Grants and Contributions:

Grant or Award spanning more than one fiscal year. (2017-2018 to 2022-2023)

Bony fishes, the largest vertebrate infraclass, have evolved to inhabit unique ecological niches and exhibit a great variety of metabolic phenotypes. Molecular factors shape organismal metabolic phenotypes in bony fishes across the lifecycle and generations. This research investigates the role of a specific class of molecules called microRNAs (miRNAs) in shaping metabolic phenotypes in adult bony fishes and across their development and generations. miRNAs are short, non-protein coding gene products which decrease mRNA stability and inhibit their translation through complementary base pairing with targeted mRNAs. Now regarded as potent regulators of metabolism in mammals, their comparative role in bony fishes is poorly characterized. Our research will determine the role of miRNAs in two species, rainbow trout and zebrafish, which are well suited to determine the role of miRNAs in unique metabolic phenotypes in adult bony fishes and across development and generations, respectively. Rainbow trout possess a unique metabolic phenotype in that they tolerate sustained fasting and are intolerant to glucose-rich diets. Since the recent publication of the rainbow trout genome, we now dispose of a detailed characterization of miRNAs in this species and bioinformatics tools to predict regulated targets.

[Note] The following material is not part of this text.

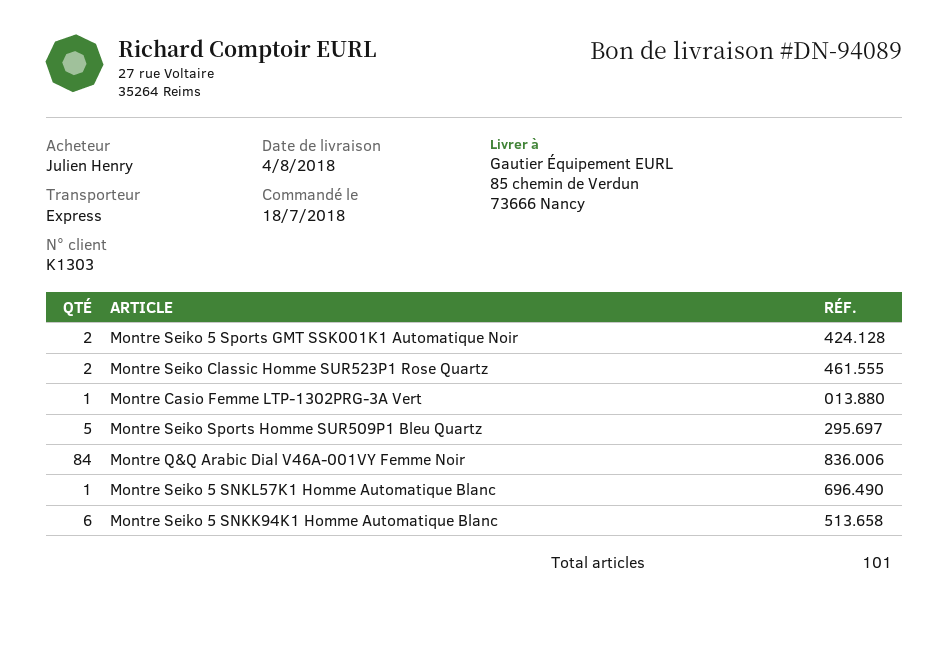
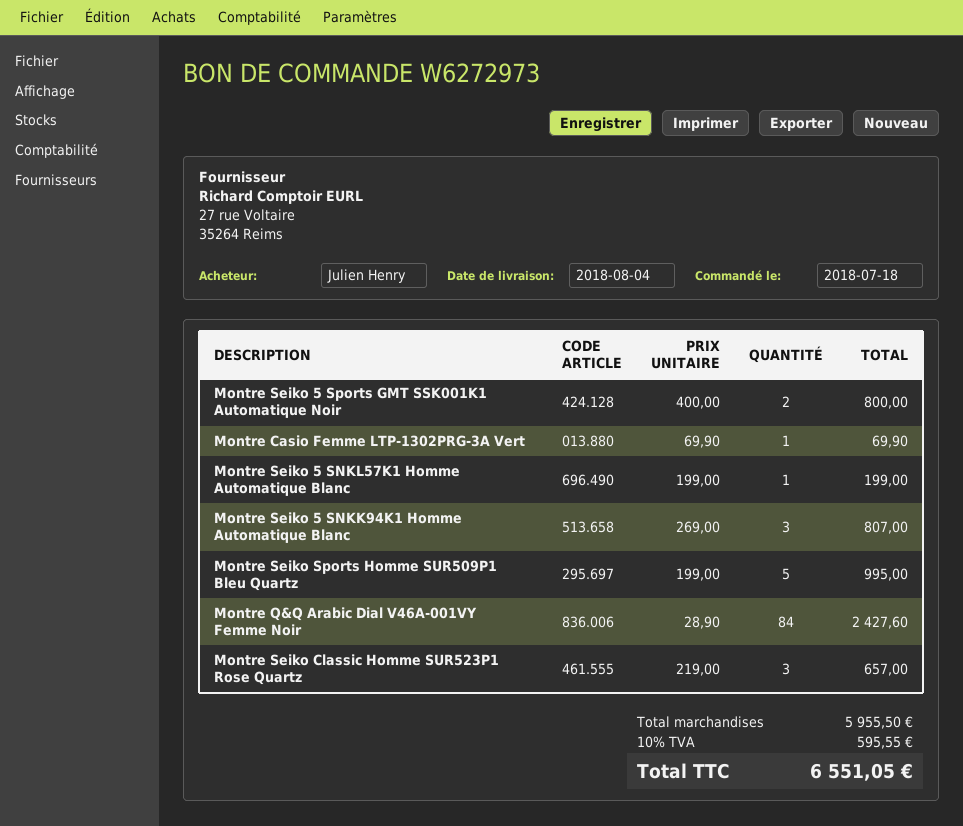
Montre Seiko Classic Homme SUR523P1 Rose Quartz: 2 -> 3
Montre Seiko 5 SNKK94K1 Homme Automatique Blanc: 6 -> 3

We will thus use rainbow trout, a well-established model in the comparative physiology of metabolism, to determine regulation and function of miRNAs, including species-specific miRNAs, in its unique metabolic phenotype. To address metabolic roles of miRNAs across development and generations, we will use zebrafish, a developmental model with short generational time. We will determine the role of nutritional metabolic stimuli in early development on adult and trans-generational metabolic phenotypes under baseline conditions or in response to additional metabolic stimuli. The role of miRNAs in the emergence of metabolic phenotypes across these timescales will be determined by determining differential miRNA expression across development and in gametes, and by modulating embryonic expression of identified miRNA candidates. Together, these approaches will provide comparative insight into the role of miRNA molecules in the physiology metabolism in bony fish, which has important implication for aquaculture breeding programs and nutrition, as well as ecotoxicology of cyprinid and salmonid species of concern in the Canadian environment.